Oleh: Sutikno Ketua DPD BM PAN Magetan
Protes massal yang terjadi di Kabupaten Pati, Jawa Tengah, pada 13 Agustus 2025 kemarin menjadi alarm keras bagi pemerintah daerah lain di Indonesia. Kebijakan kenaikan Pajak Bumi dan Bangunan (PBB) yang mendadak dan drastis hingga 250 persen memantik gelombang penolakan masyarakat.
Lebih dari sekadar persoalan angka, yang dipersoalkan publik adalah cara komunikasi pemerintah. Pemerintah Kabupaten Pati seolah abai terhadap satu aspek mendasar dalam demokrasi: komunikasi politik yang jujur, transparan, dan partisipatif.
Janji kampanye Bupati terpilih yang menolak kenaikan PBB, ternyata hanya setahun kemudian dilanggar melalui kebijakan yang sangat kontradiktif. Publik merasa dikhianati. Ketika jalur dialog tertutup, jalanan pun menjadi saluran aspirasi.
Kebijakan Tanpa Narasi
Dalam kebijakan publik, bukan hanya konten kebijakan yang penting, tetapi juga narasi dan proses komunikasinya. Kebijakan yang baik pun akan ditolak jika proses perumusannya tidak inklusif dan komunikasinya buruk.
Pemerintah daerah tidak cukup hanya menyampaikan data atau peraturan. Diperlukan komunikasi yang memadukan logika, empati, dan pelibatan masyarakat. Sayangnya, dalam kasus Pati, pemerintah gagal menjelaskan secara terbuka: mengapa kebijakan itu mendesak, siapa yang terdampak, dan bagaimana solusi untuk warga kecil?

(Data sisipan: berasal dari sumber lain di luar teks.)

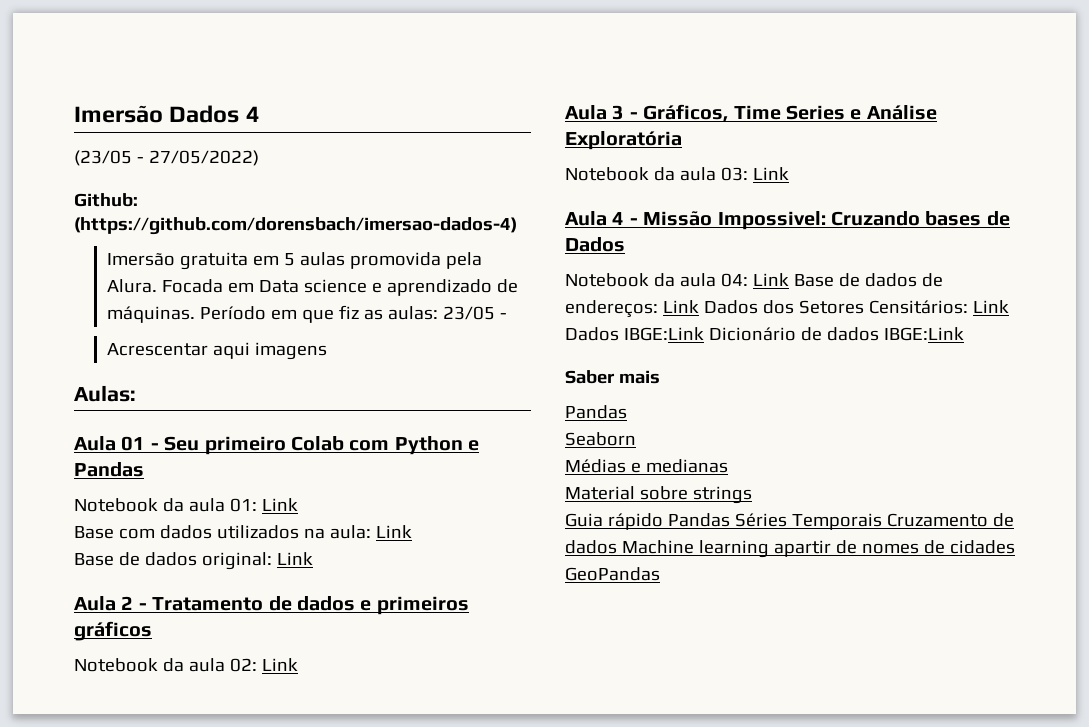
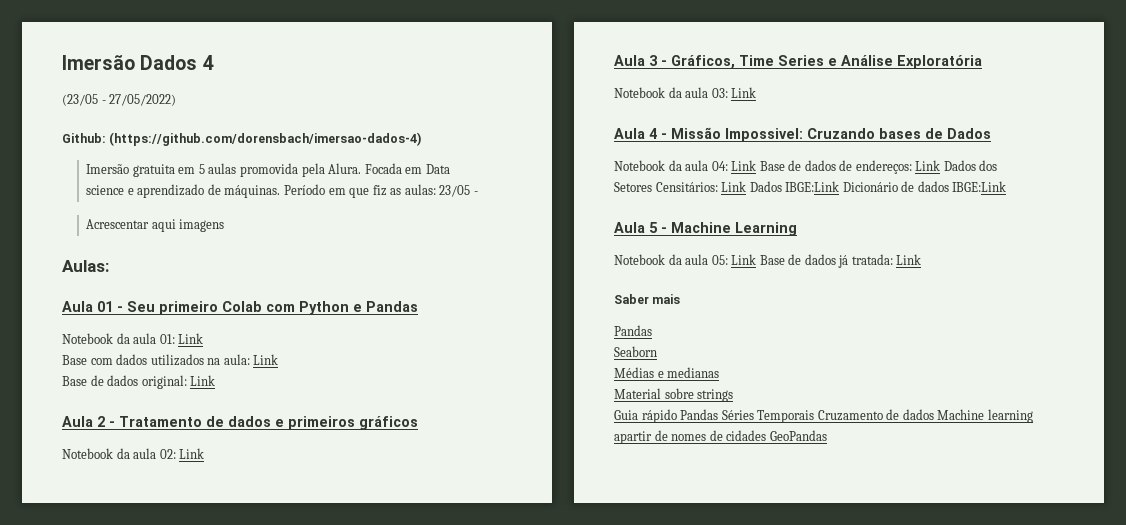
(964, 334) none -> [614,222,797,236] [614,254,922,268] // Aula 5 - Machine Learning // Notebook da aula 05: Link Base de dados já tratada: Link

Masyarakat tidak mendapatkan konteks. Tidak ada komunikasi antisipatif. Tidak ada uji publik. Bahkan, fungsi-fungsi komunikasi kelembagaan seperti humas pemerintah dan DPRD daerah pun nyaris tidak terdengar. Akibatnya, muncul kesan bahwa kebijakan ini elitis dan tidak peka terhadap kondisi sosial-ekonomi warga.